O novo diálogo Brasil-EUA
- O Estado de S.Paulo - Editorial - É bem mais que simbólica a importância da visita do presidente Barack Obama ao Brasil. Seu encontro com a presidente Dilma Rousseff pode abrir uma nova etapa de entendimento político e de parceria econômica benéfica para os dois lados. Já é o recomeço de uma conversa construtiva, interrompida mais de uma vez nos últimos oito anos, quando a diplomacia brasileira trocou o senso prático por uma estratégia fantasiosa de inspiração terceiro-mundista e claramente antiamericana. A presidente Dilma Rousseff tem dado sinais de pragmatismo e de uma compreensão mais adulta dos interesses nacionais. Em contrapartida, o presidente americano exibe a disposição de elevar o nível da relação econômica bilateral. "É hora", afirmou, "de tratar o diálogo econômico com o Brasil tão seriamente quanto tratamos com a China e a Índia."
É uma declaração reveladora de como o governo dos EUA tem avaliado, nos últimos anos, o entendimento com os três grandes países emergentes. Bravatas não bastaram para fazer do Brasil um interlocutor tão digno de atenção quanto os outros dois. Produziram, provavelmente, o efeito oposto. Com Dilma, o governo americano de certa forma redescobre o Brasil.

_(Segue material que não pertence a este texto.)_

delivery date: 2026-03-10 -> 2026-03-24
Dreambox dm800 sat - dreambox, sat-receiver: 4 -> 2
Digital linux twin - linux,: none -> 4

O presidente Obama avançou tanto quanto poderia, no esforço inicial de reaproximação. Em seu discurso no Teatro Municipal do Rio de Janeiro, falou sobre o compromisso dos dois países com a democracia e mencionou as mudanças políticas, econômicas e sociais do Brasil a partir da redemocratização nos anos 80. A classe média é hoje a maior fração da sociedade brasileira, disse Obama, e as oportunidades se estendem aos moradores das favelas. Foi um discurso calculado para demonstrar não só boa vontade, mas também respeito e admiração a uma sociedade em transformação. Mas o pronunciamento indicou, também, uma percepção nova do País.

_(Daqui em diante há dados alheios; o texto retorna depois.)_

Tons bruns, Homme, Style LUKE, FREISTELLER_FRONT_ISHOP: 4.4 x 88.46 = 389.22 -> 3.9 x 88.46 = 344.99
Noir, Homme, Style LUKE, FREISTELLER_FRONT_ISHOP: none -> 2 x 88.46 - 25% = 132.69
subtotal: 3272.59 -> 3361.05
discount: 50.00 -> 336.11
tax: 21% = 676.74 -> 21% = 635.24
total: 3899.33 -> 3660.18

O esforço de aproximação já havia ficado claro no dia anterior, em Brasília. Segundo o comunicado conjunto, o presidente Obama apoiou uma expansão "limitada" do Conselho de Segurança da ONU e manifestou "apreço" à aspiração brasileira de ocupar nesse organismo um assento permanente. Ficou muito longe do apoio explícito à pretensão indiana. A palavra "apreço" não envolve compromisso, mas é positiva. Os negociadores americanos poderiam ter simplesmente se recusado a fazer qualquer referência ao assunto, mas a declaração aprovada mantém o assunto em aberto.
Mas a relação Brasil-EUA envolve questões práticas muito mais importantes para os brasileiros. A presidente Dilma Rousseff mencionou, em seu discurso de saudação ao visitante, a necessidade de um comércio mais aberto entre os dois países. Lembrou, além disso, a conveniência de uma ação conjunta para a renovação da ordem econômica e financeira mundial.
O comércio bilateral tem sido afetado, há muitos anos, por distorções provocadas pela política dos EUA. Essa política afeta as condições de concorrência tanto pelo uso de subsídios quanto pela imposição de barreiras contra a importação. Setores brasileiros com alto poder de competição têm sido prejudicados por essas práticas.
O Brasil tem recorrido à OMC, com sucesso, contra práticas americanas consideradas abusivas, mas o governo dos Estados Unidos se recusa a abandonar as políticas condenadas. Os subsídios ao algodão são um exemplo.
Essas questões são especialmente importantes, porque envolvem a conquista de mercados, a produção e o emprego. No Rio, o presidente Obama defendeu a eliminação das barreiras comerciais. Mas a boa vontade não basta. No Congresso americano há forte resistência a novos acordos de liberalização comercial. Quanto ao governo brasileiro, não poderia negociar sem o Mercosul um acordo de livre comércio com os Estados Unidos, sem antes vencer a oposição da Argentina, mais propensa ao protecionismo.
Uma grande oportunidade foi perdida, quando os presidentes Luiz Inácio Lula da Silva e Néstor Kirchner decidiram enterrar o projeto da Alca. Estados Unidos e vários países latino-americanos acabaram fechando acordos bilaterais. O erro brasileiro facilitou a conquista de espaços nos Estados Unidos e na América Latina pelos chineses e outros competidores igualmente pragmáticos.
Não há como recuperar as oportunidades perdidas. Mas pode-se voltar ao caminho do bom senso. Os dois lados deram o primeiro passo.